CAPTURe: Evaluating Spatial Reasoning in Vision Language Models via Occluded Object Counting
Atin Pothiraj, Elias Stengel-Eskin, Jaemin Cho, Mohit Bansal
2025-04-23
Summary
This paper talks about CAPTURe, a new test designed to see how well AI models that understand both pictures and words can count objects, especially when some of those objects are hidden or blocked from view.
What's the problem?
The problem is that even though vision-language models are getting better at recognizing and describing things in images, they still have a hard time figuring out how many objects are present when some are partially covered or hidden, something humans are usually pretty good at.
What's the solution?
The researchers created the CAPTURe task, which challenges these AI models by giving them images where objects overlap or are blocked by other things, and then asks the models to count how many objects are really there.

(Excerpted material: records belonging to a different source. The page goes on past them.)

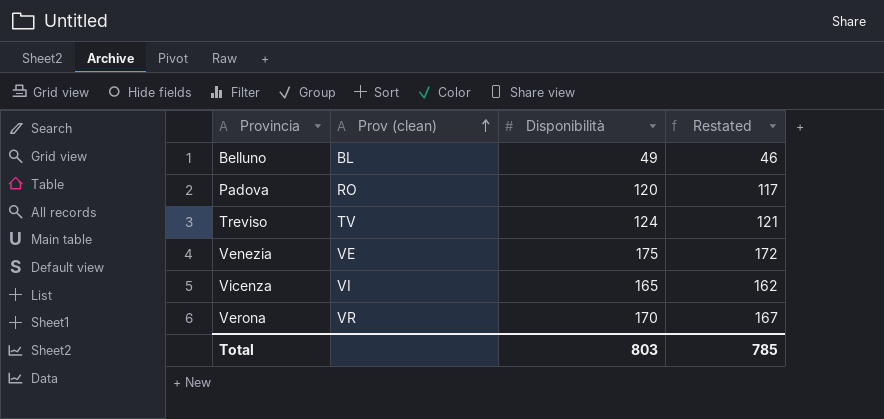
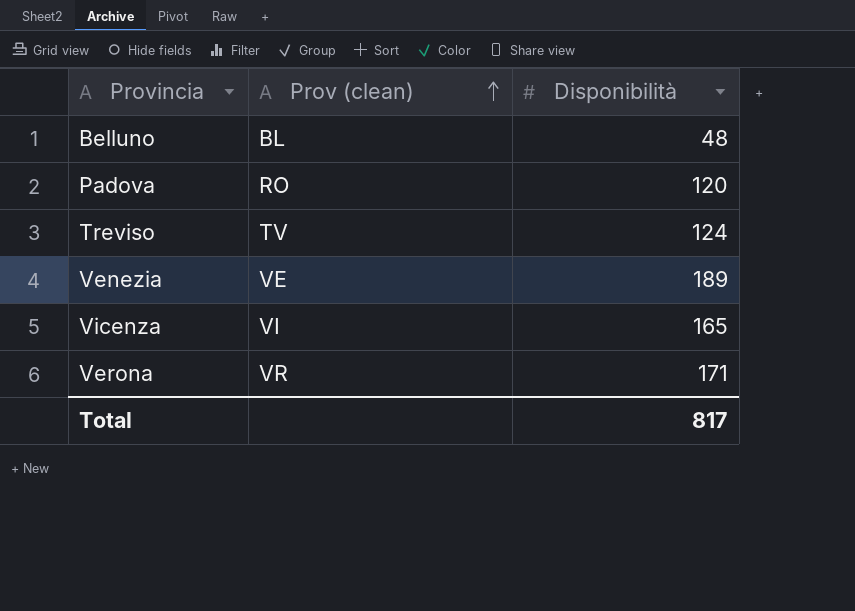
column Restated | formula: [Disponibilità] - 3 -> none
Belluno | Disponibilità: 49 -> 48
Venezia | Disponibilità: 175 -> 189
Verona | Disponibilità: 170 -> 171
Total | Disponibilità: 803 -> 817

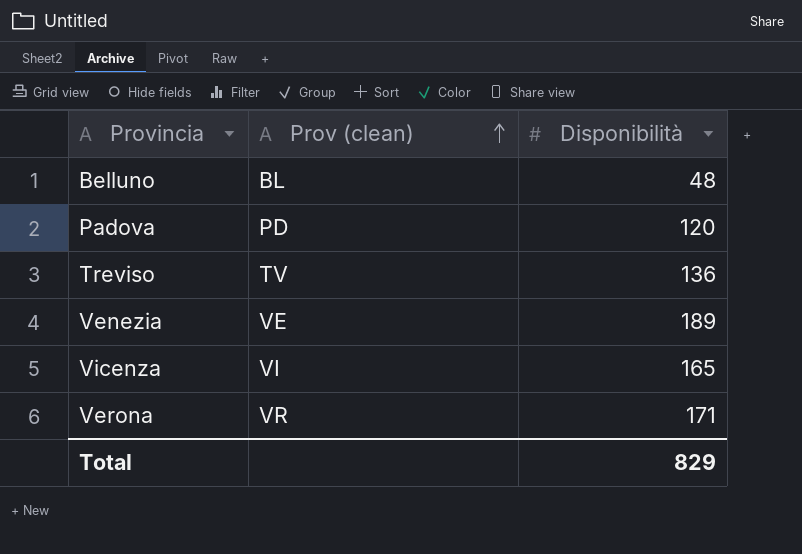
Padova | Prov (clean): RO -> PD
Treviso | Disponibilità: 124 -> 136
Total | Disponibilità: 817 -> 829

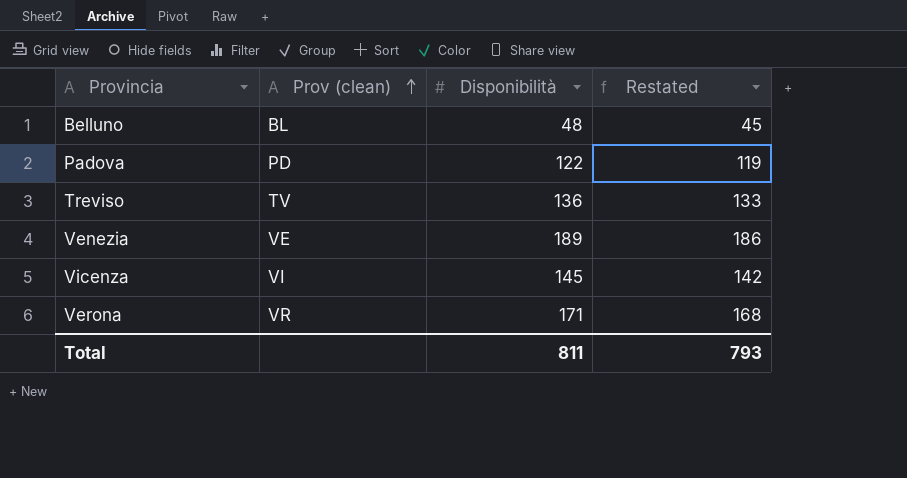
column Restated | formula: none -> [Disponibilità] - 3
Padova | Disponibilità: 120 -> 122
Vicenza | Disponibilità: 165 -> 145
Total | Disponibilità: 829 -> 811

This test helps measure how well these models can reason about space and hidden things.
Why it matters?
This is important because it shows that current AI models still have a lot to learn when it comes to understanding complex visual scenes the way people do. By identifying these weaknesses, researchers can work on improving AI so it can be more helpful and accurate in real-world situations where not everything is clearly visible.
Abstract
A novel task, CAPTURe, is introduced to evaluate vision-language models' ability to count objects in patterns with occlusions, revealing that models struggle significantly compared to humans.